Synecdoche New York boasts an ensemble cast tour de force. There are so many impressive actors who show off stellar performances, most notably being the late, great Phillip Seymour Hoffman, whose powerful performance in this is an absolute show-stealer. He deftly wades through the heaviest of content in a way that is so approachable, and even when surrounded with the craziest of surrealism; he makes Caden’s situation borderline understandable on a human level. Catherine Keener, Michelle Williams, Samantha Morton and Dianne Wiest are all equally excellent as Caden’s women, each presenting as exceedingly natural despite their unnatural circumstances. I’m really not a fan of Jennifer Jason Leigh, but she was great in this also. I think with a film like this, which has the potential to be completely crazy and over the top, it is a huge benefit to the overall story that these capable actors were able to ground their characters so that they did not distract from all the craziness.
The direction is amazing. It’s not dissimilar to Eternal Sunshine of the Spotless Mind, in that the camera follows Caden around and just watches him. There is a good mix between tight close-ups, mid range shots, and wide angle shots to take in an entire environment. This kind of direction further explores the film’s layered approach, as the information we see in a close-up shot is totally different to what we see in a wide angle shot; our intake of information depends on the way we see a situation, and how many times we see it. Kaufman’s style of directing is stunning and powerful, and in conjunction with Frederick Elme’s masterful cinematography, the result is mindblowing. The content, imagery and ideas in Synecdoche New York are cerebral and highly complex. But the direction perfectly reflects how this information should be organised.

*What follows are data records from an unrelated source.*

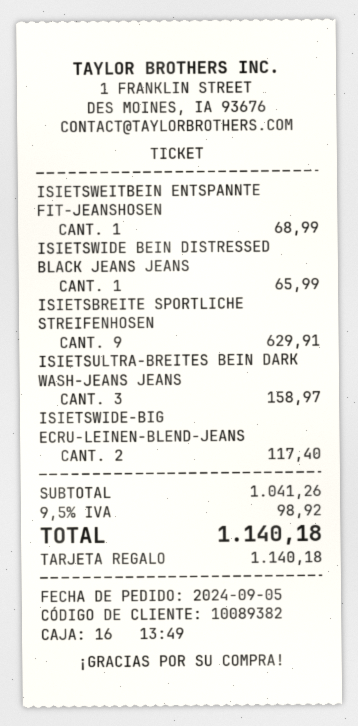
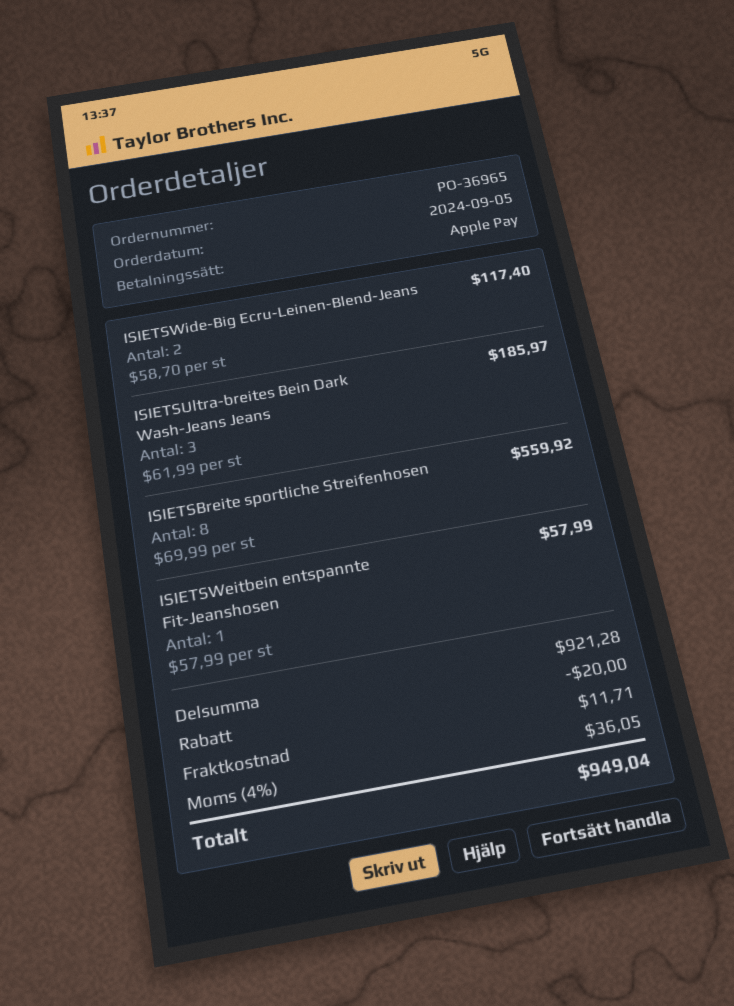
payment method: gift card -> Apple Pay
ISIETSWEITBEIN ENTSPANNTE FIT-JEANSHOSEN: 1 for 68.99 -> 1 for 57.99
ISIETSWIDE BEIN DISTRESSED BLACK JEANS JEANS: 1 for 65.99 -> none
ISIETSBREITE SPORTLICHE STREIFENHOSEN: 9 for 629.91 -> 8 for 559.92
ISIETSULTRA-BREITES BEIN DARK WASH-JEANS JEANS: 3 for 158.97 -> 3 for 185.97
subtotal: 1041.26 -> 921.28
discount: none -> 20.00
shipping: none -> 11.71
tax: 9.5% = 98.92 -> 4% = 36.05
total: 1140.18 -> 949.04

What I love about this film is that it’s an utter mystery. When I watched this for the first time, it was with a friend of mine who had already watched it three times, and once the film ended he instantly said, “Yep, I would still watch it again”. The layered performances, the rewards for rewatching, and the unfolding nature of the story ensure that this is a film you will never forget. I’m not entirely sure I understood everything on the first watch, but I am really looking forward to the re-watch and putting more of the puzzle pieces together. It’s an absolute masterpiece.
Watch the trailer here.
Watch this film at Amazon!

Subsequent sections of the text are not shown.